7 O sędziach rozpisywać się nie będę, bo ten fragment kodu musieli zrobić jacyś sabotażyści. Jeżeli w trakcie meczu moi zawodnicy cmokają glebę po ordynarnych wślizgach co najmniej dziesięć razy i w statystykach pomeczowych przy faulach przeciwnika stoi jak wół zero, to tego nawet komentować się nie da.
Ogarniasz? Tracę gole nie dlatego, że gra jest za trudna, w związku z czym robię bzdury, tylko dlatego, że ewidentne bzdury robi za mnie komputer. I co z tego, że te mecze wygrywam, skoro po meczu jest niesmak jak diabli.

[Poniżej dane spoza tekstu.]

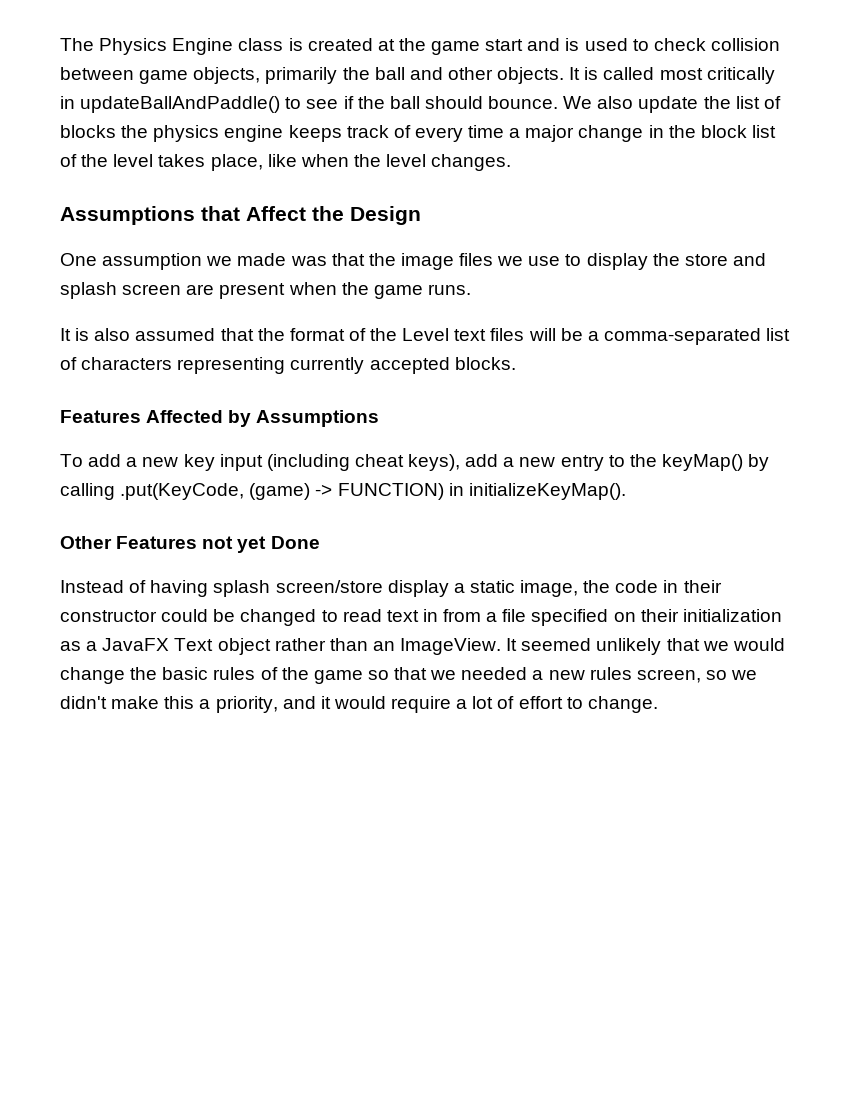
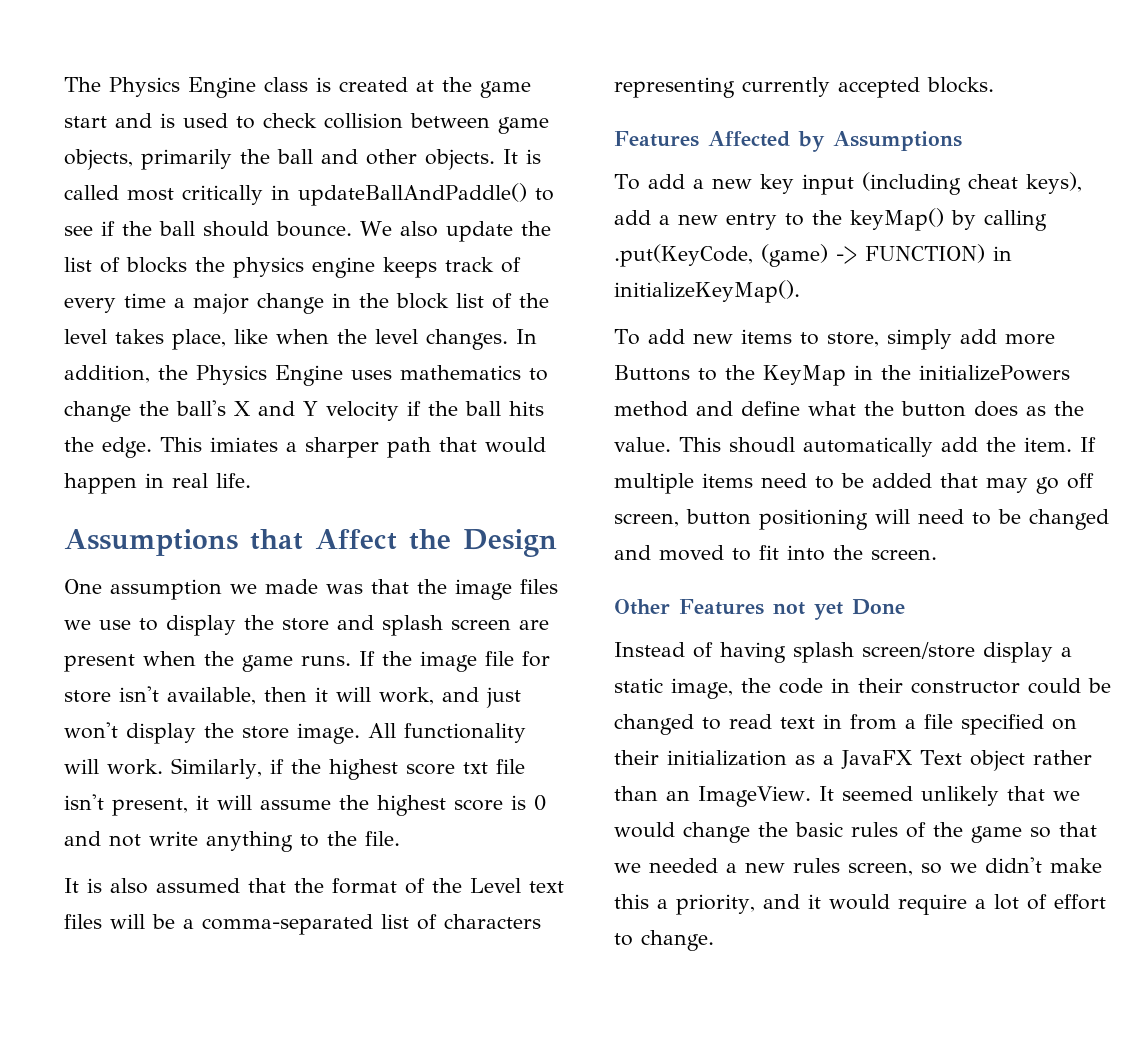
(512, 162) none -> [516,329,537,344] [64,365,548,386] [64,400,544,422] [64,437,546,458] [64,473,251,494] In addition, the Physics Engine uses mathematics to change the ball's X and Y velocity if the ball hits the edge. This imiates a sharper path that would happen in real life.
(471, 289) none -> [359,651,550,672] [64,686,521,708] [64,722,526,744] [64,758,525,780] [64,794,546,816] [64,831,400,852] If the image file for store isn't available, then it will work, and just won't display the store image. All functionality will work. Similarly, if the highest score txt file isn't present, it will assume the highest score is 0 and not write anything to the file.
(626, 491) none -> [614,329,1055,350] [614,365,1070,386] [614,401,1084,417] [614,437,1096,457] [614,473,1094,494] [614,509,1109,530] [614,545,937,561] // To add new items to store, simply add more Buttons to the KeyMap in the initializePowers method and define what the button does as the value. This shoudl automatically add the item. If multiple items need to be added that may go off screen, button positioning will need to be changed and moved to fit into the screen.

To jest tak jakbyś miał ferrari. Piękne, błyszczące, szybkie i zbajerowane na milion sposobów, tylko że czasem zamiast trójki z piekielnym zgrzytem wchodzi jedynka, lusterka masz ustawione na stałe, bez możliwości dopasowania, drzwi otwierają się jedynie od strony pasażera, a wypasione radio łapie wyłącznie Radio Maryja i odsłuchiwać go można tylko na cały regulator.
Oczywiście jeśli ci się taki samochód nie podoba, to zawsze mogę zaryzykować stwierdzenie, że nie ogarniasz przepisów drogowych, tudzież prowadzenie auta jest dla ciebie za trudne.